* TASK BRIEF
What lines of the data include the string "align"? Copy them all.
++++++++++
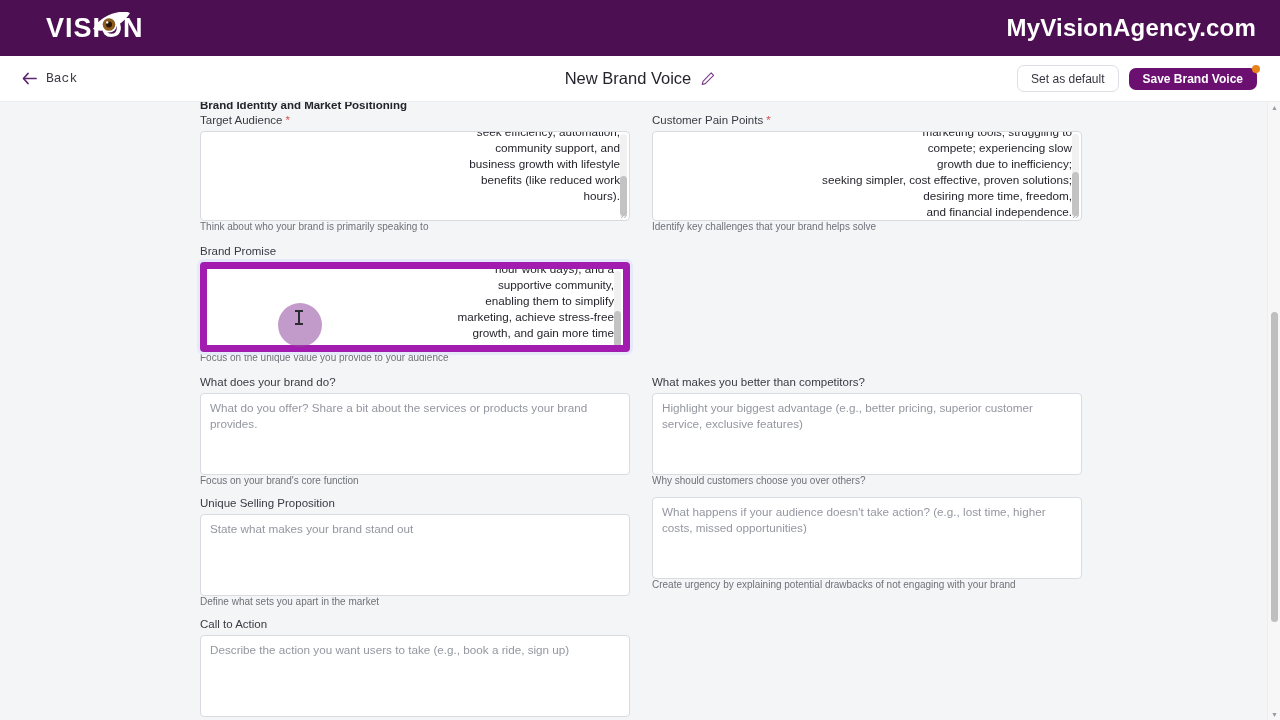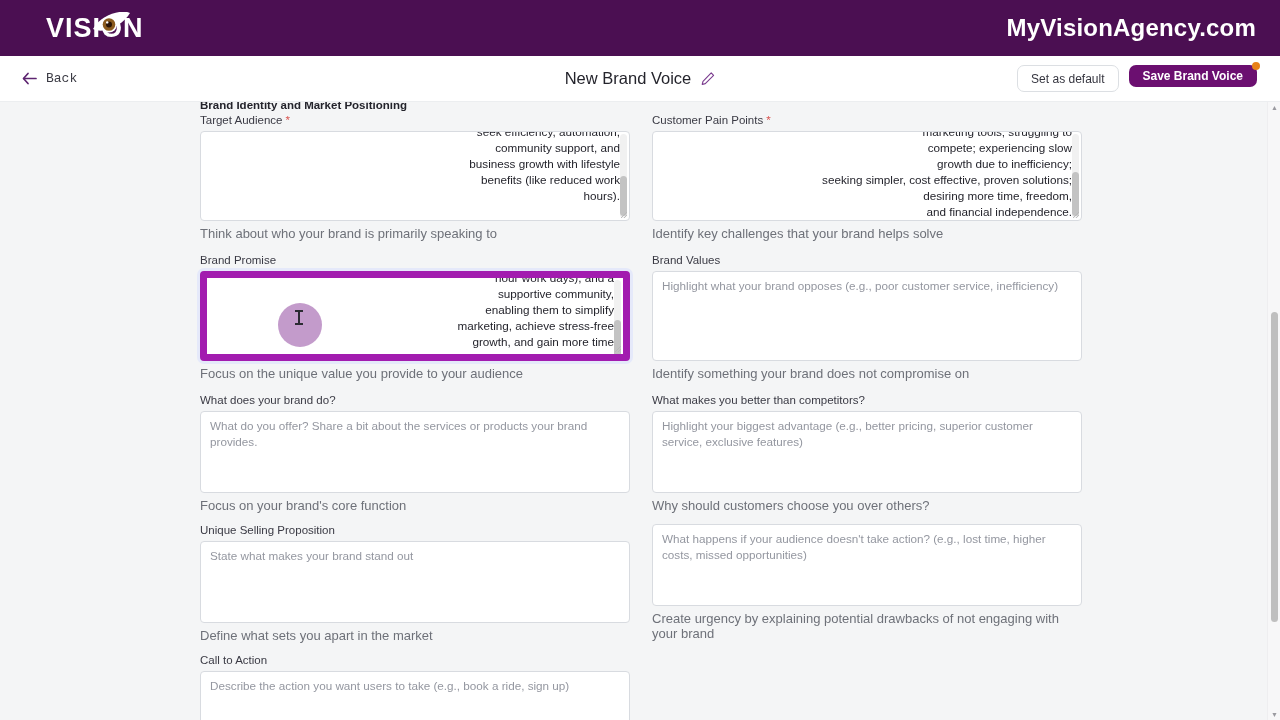--- a/index.html
+++ b/index.html
@@ -100,7 +100,7 @@
     position: absolute;
     right: 23px;
     display: flex;
-    align-items: flex-start;
+    align-items: center;
     gap: 10px;
   }
   .btn-outline {

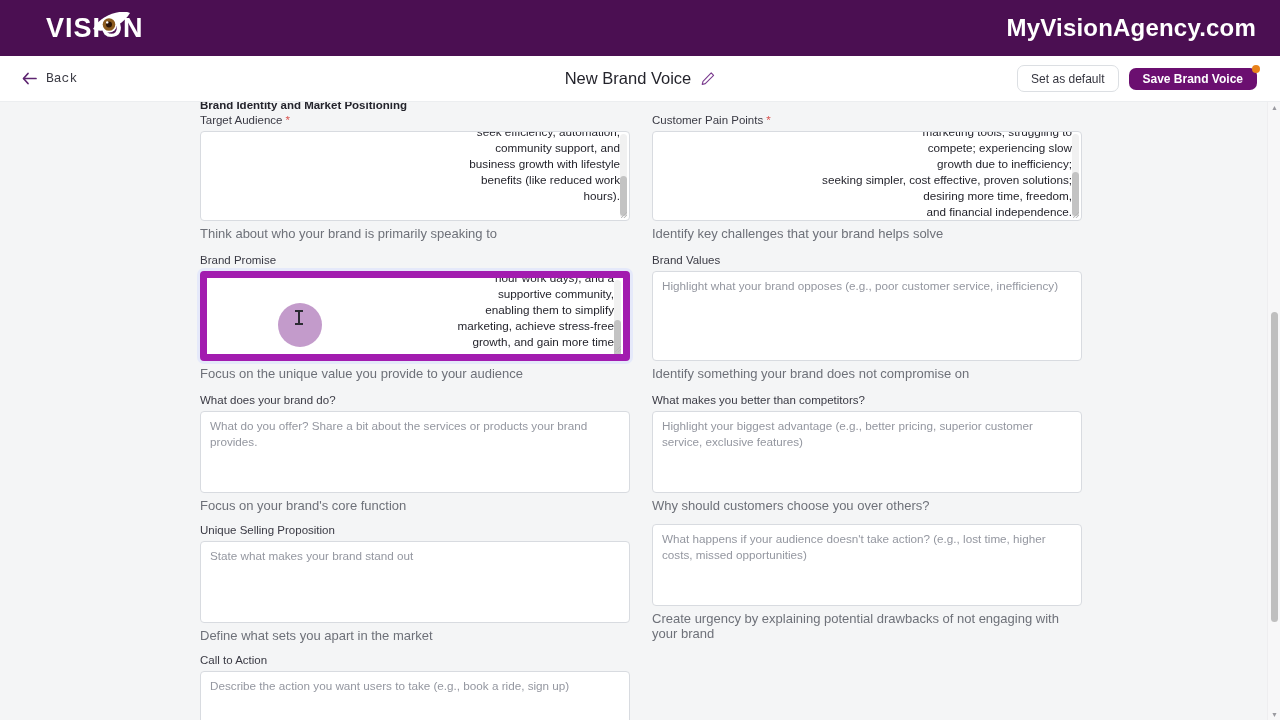--- a/index.html
+++ b/index.html
@@ -185,9 +185,8 @@
   .ta.h90 { height: 90px; }
   .ta.h82 { height: 82px; }
   .helper {
-    font-size: 13px;
+    font-size: 10px;
     color: #6e7179;
-    margin-top: 5px;
     display: block;
   }
 

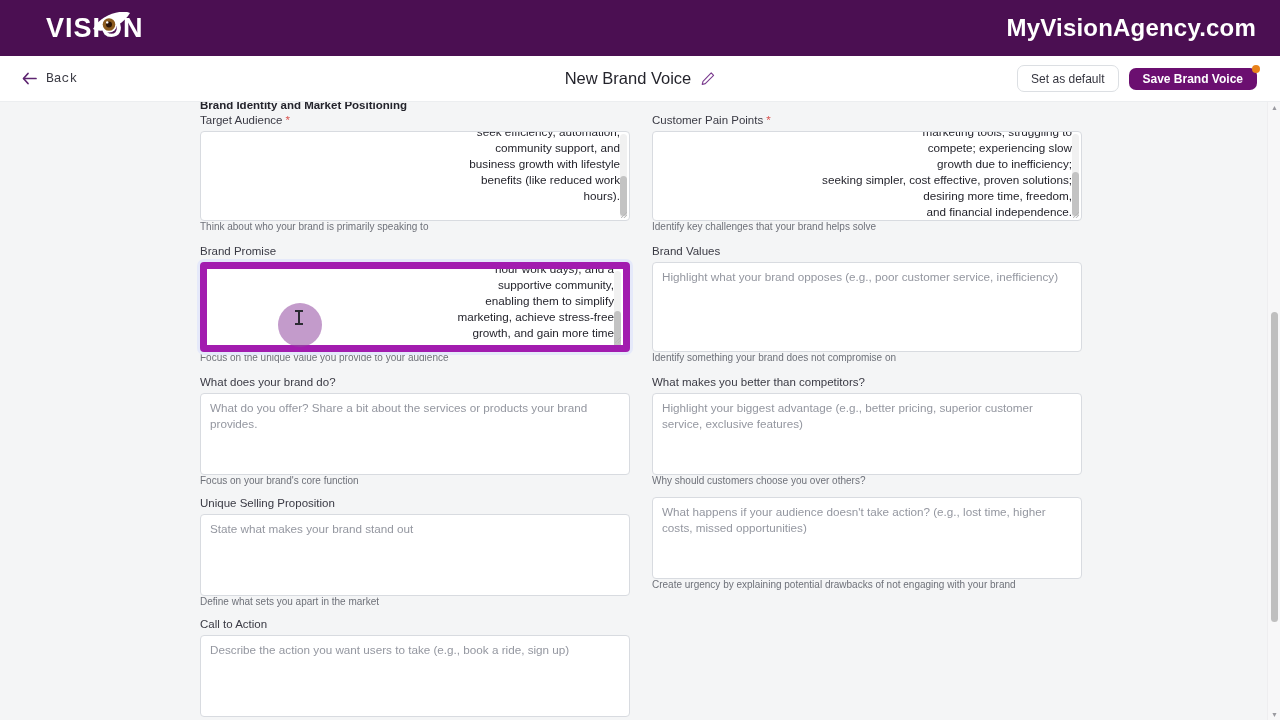--- a/index.html
+++ b/index.html
@@ -396,11 +396,6 @@
         <span class="helper">Focus on the unique value you provide to your audience</span>
       </div>
 
-      <div class="field">
-        <label class="field-label">Brand Values</label>
-        <textarea class="ta h90" placeholder="Highlight what your brand opposes (e.g., poor customer service, inefficiency)" style=""></textarea>
-        <span class="helper">Identify something your brand does not compromise on</span>
-      </div>
     </div>
 
     <div class="row" style="margin-top:13px">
++++++++++
* SOLUTION FOR THIS PROBLEM
-    align-items: flex-start;
+    align-items: center;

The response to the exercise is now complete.